You will find a svc "simple-service" in both the namespaces for vlcluster-tenant-alice and vcluster-tenant-bob.

Now all you need to do is a port forward:

kubectl port-forward svc/simple-service-x-default-x-tenant-alice 3001:3000 -n vlcuster-tenant-alice

kubectl port-forward svc/simple-service-x-default-x-tenant-bob 3002:3000 -n vlcuster-tenant-bob

And finally, a quick curl command to check if you actually can reach your services:

curl localhost:3001/whoami

curl localhost:3002/whoami

You have the same service running for two different tenants and the same service is giving you the right name of the tenant. There we go!

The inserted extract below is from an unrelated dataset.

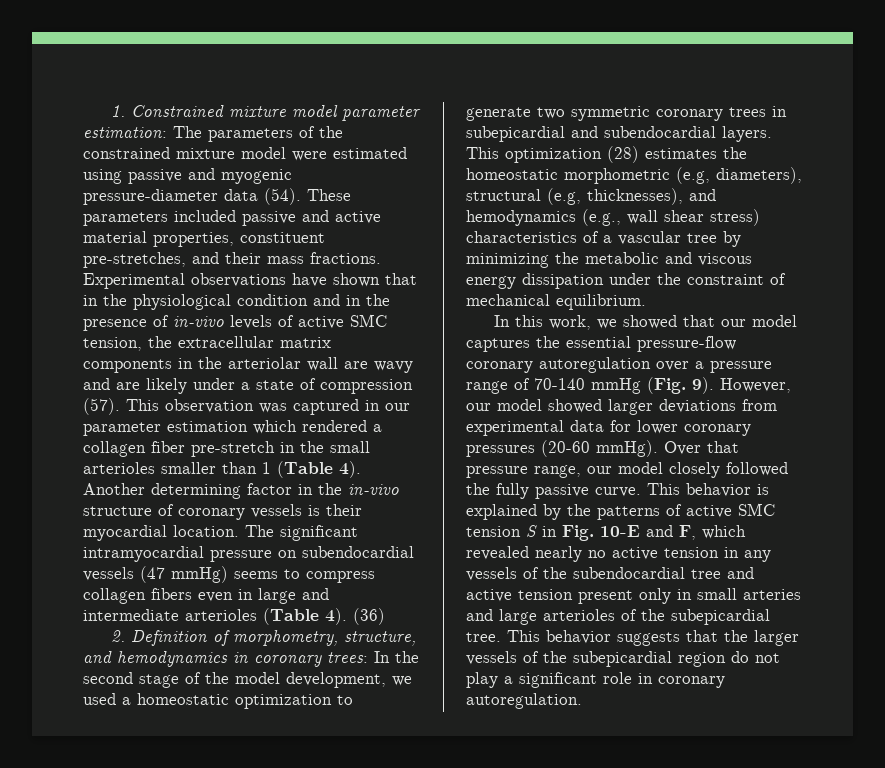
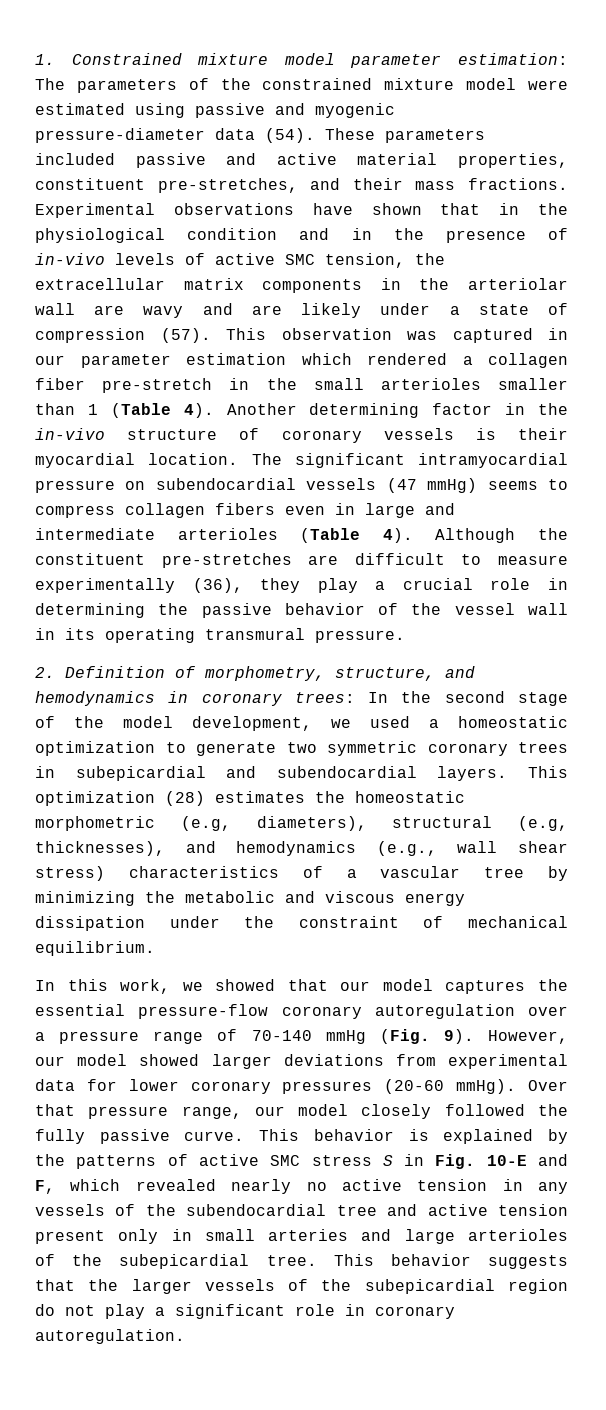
- (36)
+ Although the constituent pre-stretches are difficult to measure experimentally (36), they play a crucial role in determining the passive behavior of the vessel wall in its operating transmural pressure.
- This behavior is explained by the patterns of active SMC tension S in Fig. 10-E and F, which revealed nearly no active tension in any vessels of the subendocardial tree and active tension present only in small arteries and large arterioles of the subepicardial tree.
+ This behavior is explained by the patterns of active SMC stress S in Fig. 10-E and F, which revealed nearly no active tension in any vessels of the subendocardial tree and active tension present only in small arteries and large arterioles of the subepicardial tree.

Extra: Take a pause on that vcluster!

Now imagine a scenario. Of course, the example we have in this post is very simple but imagine the Whoami application is something bigger and all the tenants are paying a monthly fee to get continued access to the application.

So, in this case, both tenants Alice and Bob are on a monthly subscription model. For some reason, Alice forgets to pay for a month. What would you as an administrator do? Well, let's give Alice the benefit of the doubt. Maybe she forgot or maybe she doesn't want to continue anymore. Who knows! So ideally, we pause her account and if she pays within, say, a week, we "unpause" the account. If not, then we delete her account.

How do we apply this in our example? Simple! We pause the vcluster related to tenant-alice

vcluster pause tenant-alice

And now, from the host cluster, if you try to list the namespaces, you still see tenant-alice. But if you try to see if there are any pods scheduled in the namespace, you see nothing! So basically, there's nothing happening there!

But, then we can resume the vcluster again and we immediately see pods running.

vcluster resume tenant-alice

It's as easy as that! Now imagine, if there was no vcluster. Is there a straightforward way to achieve this pause/resume feature? Not really? Sure, in a deployment, you can scale down the pods to zero but there are also other workloads like services, configmaps, secrets, etc to handle. Do you want to put in that much time or effort? Moreover, we already talked about how namespaces aren't the best at providing complete isolation. So clusters can actually help you out in this situation!

Conclusion

I think it's a good idea to let all that information sink in for now! Sure what we implemented in this post was super simple. But you always start simple and then move on to more convoluted problems. In the upcoming posts, we discover more facets of multi-tenancy and of course, more about virtual clusters!